The aim is to exploit flakes of graphene and other 2D materials suspended in microfluidic structures which can be coupled to CMOS photonic circuits.
The fluids in the micro-channels are liquid crystals, which can be controlled to physically hold optically-active graphene oxide flakes in position to form 2D-fluid composite materials which provide appropriate optical responses for the CMOS.
However, due to the sparse distribution of the particles involved, standard optical techniques are not sensitive enough, said the university.
To improve sensitivity for the Raman spectroscope, which is fixed above the chip, the fluid channels (shown within the lower transparent layer in the diagram) have been designed to enhance sensitivity at certain wavelengths.
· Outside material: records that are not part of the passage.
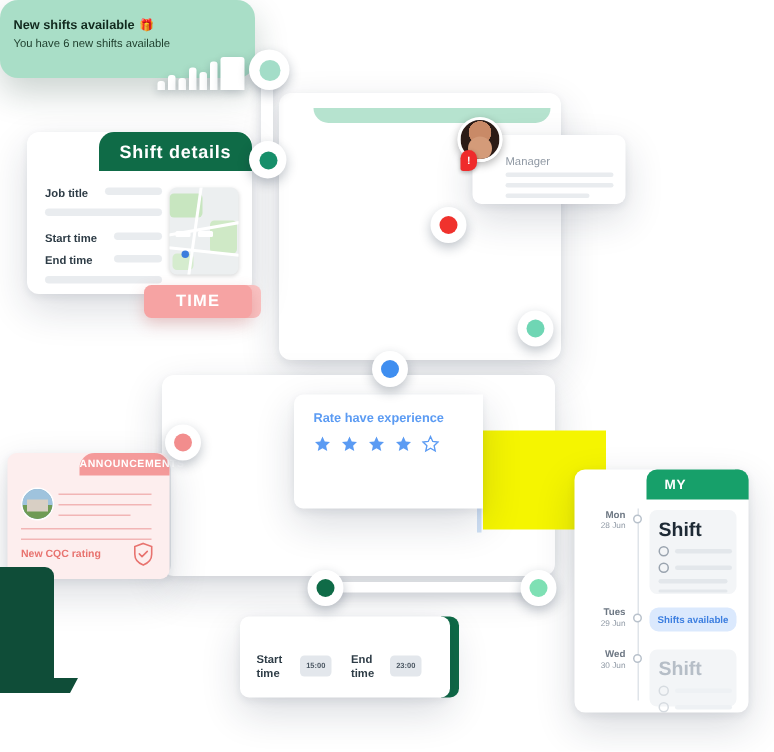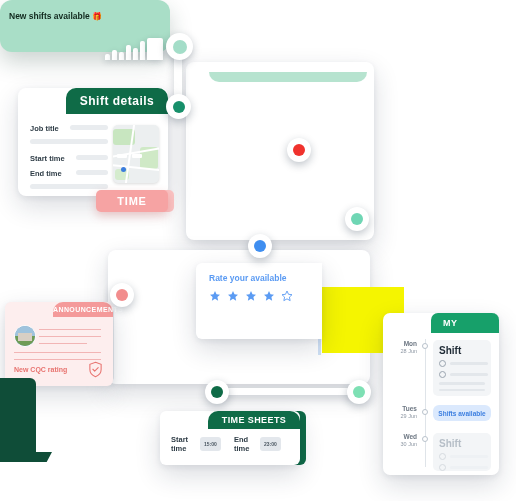--- a/index.html
+++ b/index.html
@@ -179,6 +179,7 @@
       <span>New shifts available</span>
       <span class="n-emoji">🎁</span>
     </div>
+    <div class="n-sub">You have 6 new shifts available</div>
   </div>
 
 

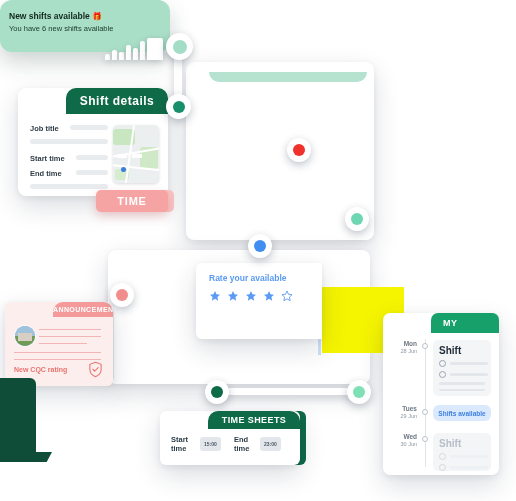--- a/index.html
+++ b/index.html
@@ -182,6 +182,14 @@
     <div class="n-sub">You have 6 new shifts available</div>
   </div>
 
+  <div class="card" id="manager">
+    <div class="av"></div>
+    <div class="badge">!</div>
+    <div class="mlabel">Manager</div>
+    <div class="bar" style="top:25px;width:72px;"></div>
+    <div class="bar" style="top:32px;width:72px;"></div>
+    <div class="bar" style="top:39px;width:56px;"></div>
+  </div>
 
   <div class="card" id="shift">
     <div class="card-head">Shift details</div>

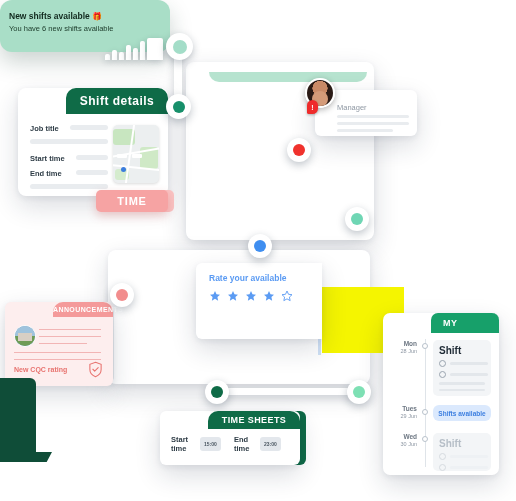--- a/index.html
+++ b/index.html
@@ -222,7 +222,7 @@
   <div id="yellow"></div>
 
   <div class="card" id="feedback">
-    <div class="fb-label">Rate your available</div>
+    <div class="fb-label">Rate have experience</div>
     <div class="stars">
       <span>
           <svg viewBox="0 0 24 24">

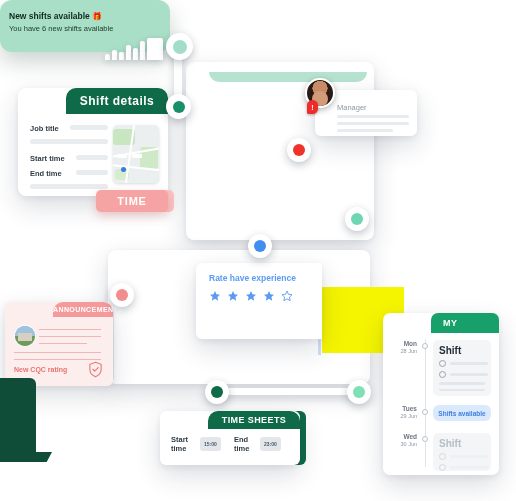--- a/index.html
+++ b/index.html
@@ -126,7 +126,7 @@
      border:1.2px solid #b9c2cc;background:#fff;box-sizing:border-box;}
   .sch-line{position:absolute;left:41.5px;width:1px;background:#dfe4e9;}
   .sch-box{position:absolute;left:50px;width:58px;border-radius:5px;background:#f3f5f7;}
-  .sch-box .t{font-size:10px;font-weight:bold;color:#1e2a35;margin:5px 0 0 6px;}
+  .sch-box .t{font-size:13px;font-weight:bold;color:#1e2a35;margin:5px 0 0 6px;}
   .sch-box.dim .t{color:#b6bec7;}
   .sch-box .ir{display:flex;align-items:center;gap:4px;margin:4px 0 0 6px;}
   .sch-box .ico{width:7px;height:7px;border-radius:50%;border:1px solid #9aa4af;box-sizing:border-box;flex:none;}

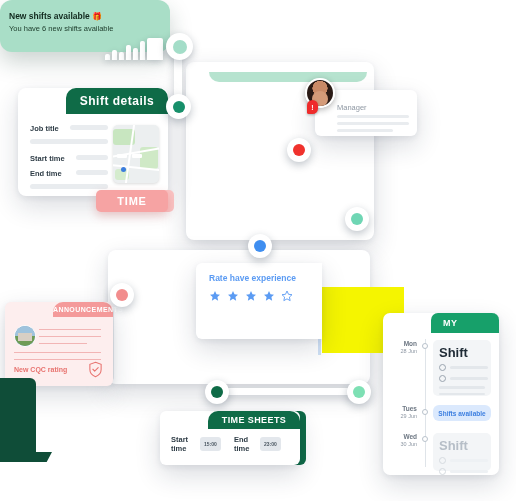--- a/index.html
+++ b/index.html
@@ -333,7 +333,6 @@
 
   <div id="ts-tail"></div>
   <div class="card" id="timesheets">
-    <div class="card-head">TIME SHEETS</div>
     <div class="ts-cell" style="left:11px;">
       <div class="ts-lbl">Start time</div>
     </div>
“We discovered an ultra-high signal sensitivity to the xyz alignment of 2D flakes within the optofluidic waveguide. This in turn enables precise in-situ alignment detection, for the first practicable realisation of 3D photonic microstructure shaping based on 2D-fluid composites and CMOS photonics platform,” said the research team in ‘Dynamic in-situ sensing of fluid-dispersed 2D materials integrated on microfluidic Si chip‘, a paper in Nature Scientific Reports.
There are two ways to use the technology, said the team, the main one is to keep the flakes in liquid suspension, manipulating them on-the-fly to form tuneable photonic crystals – variable optical filter components over the silicon. The second possibility is to use microfluidics to build solid-state structures by control flake deposition from liquid suspension.
This is an international team. Exeter worked with: Skolkovo Institute of Science and Technology, Moscow; University of Dublin; École Nationale Supérieure de Mécanique et des Microtechniques, Besançon, France; and ITMO University, St Petersburg.